## What is expected
Starting at the line below holding "color: #c2410c ->" and stopping at the line holding "color: #0369a1 ->", print every line exactly, both ends included, and leave the rest out.
(Beginning of Extracted information)
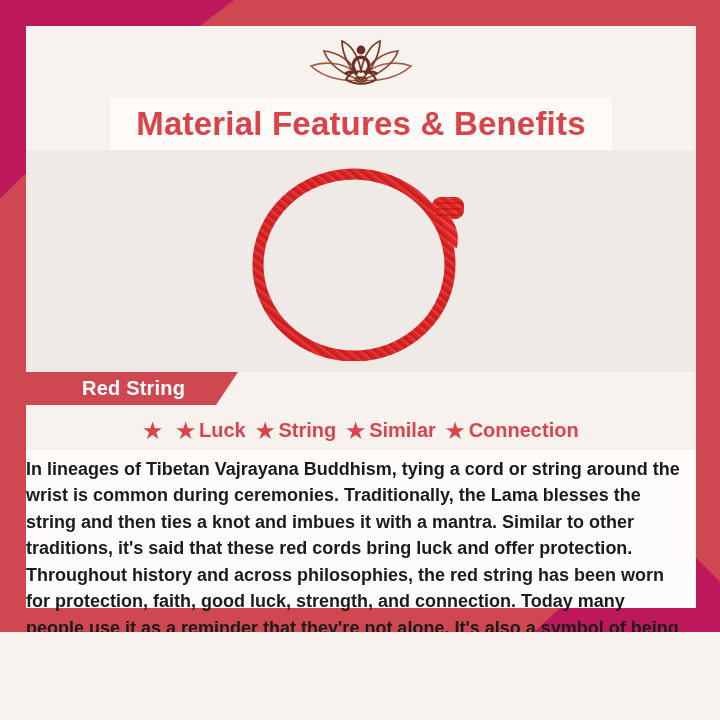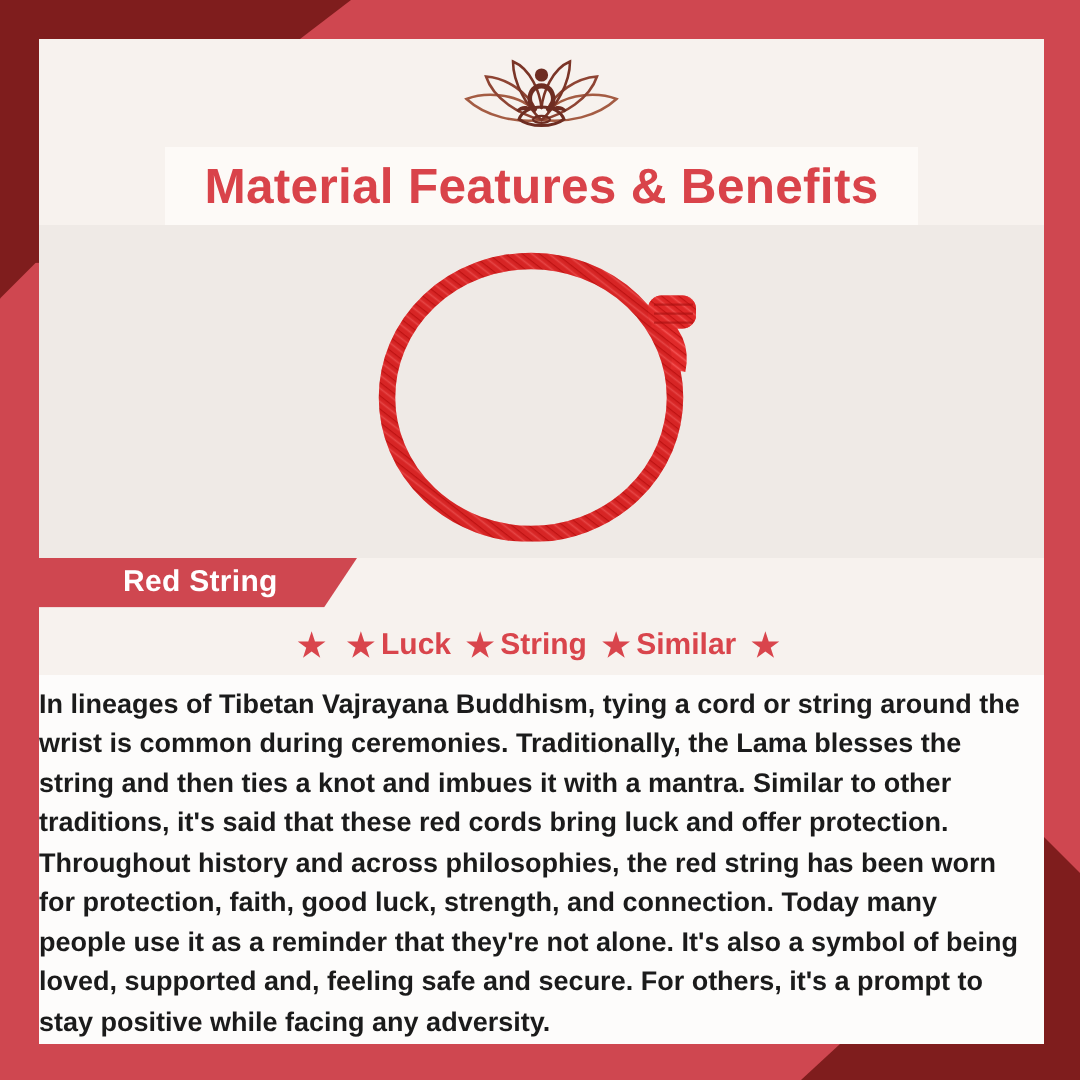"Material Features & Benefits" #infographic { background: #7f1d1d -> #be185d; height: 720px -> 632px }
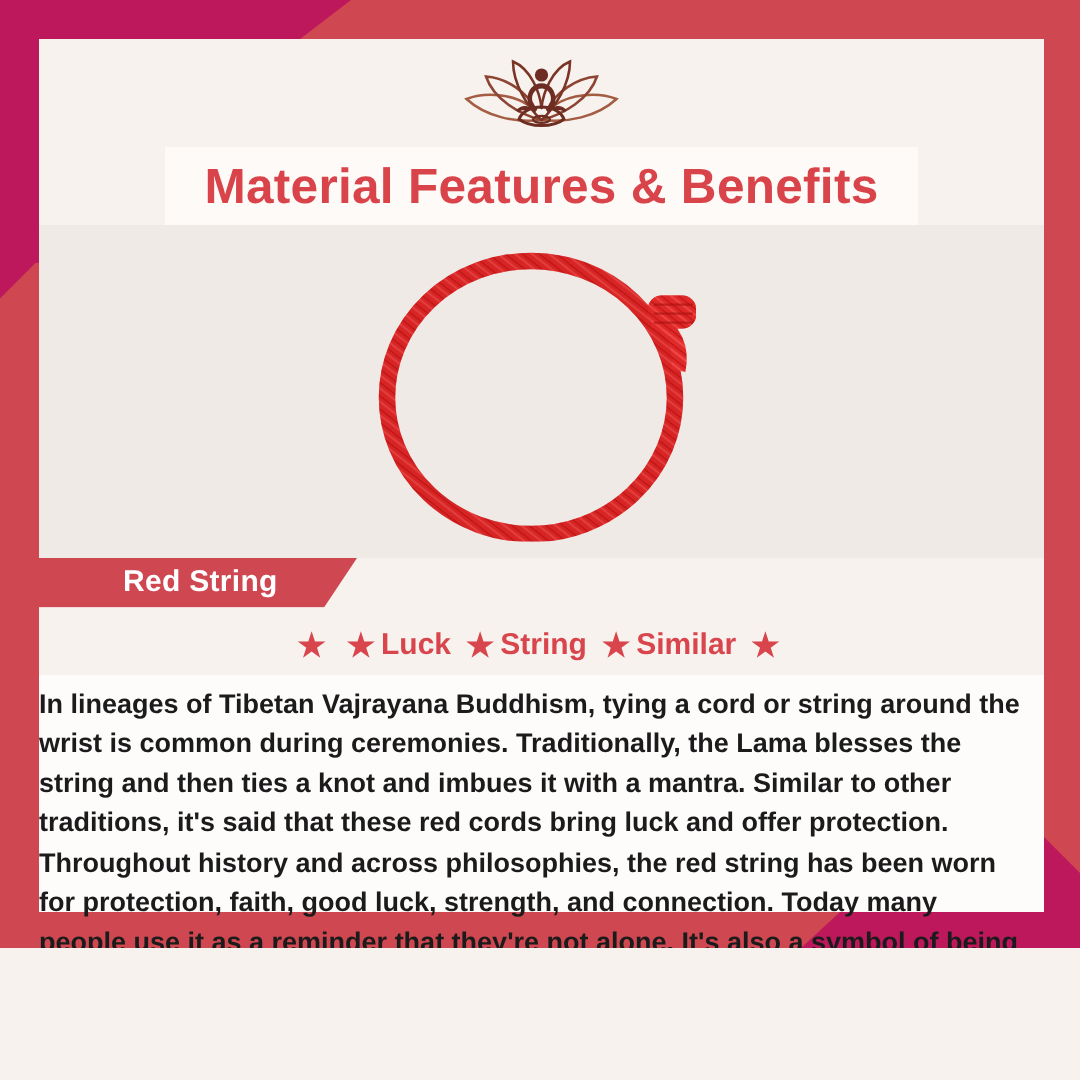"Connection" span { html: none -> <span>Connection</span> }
(End of Extracted information)
(Beginning of Extracted information)
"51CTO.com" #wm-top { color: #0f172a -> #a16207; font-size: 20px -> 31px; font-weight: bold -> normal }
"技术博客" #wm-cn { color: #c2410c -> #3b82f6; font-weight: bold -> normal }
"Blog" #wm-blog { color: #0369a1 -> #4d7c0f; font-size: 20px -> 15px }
(End of Extracted information)
## Response area
"技术博客" #wm-cn { color: #c2410c -> #3b82f6; font-weight: bold -> normal }
"Blog" #wm-blog { color: #0369a1 -> #4d7c0f; font-size: 20px -> 15px }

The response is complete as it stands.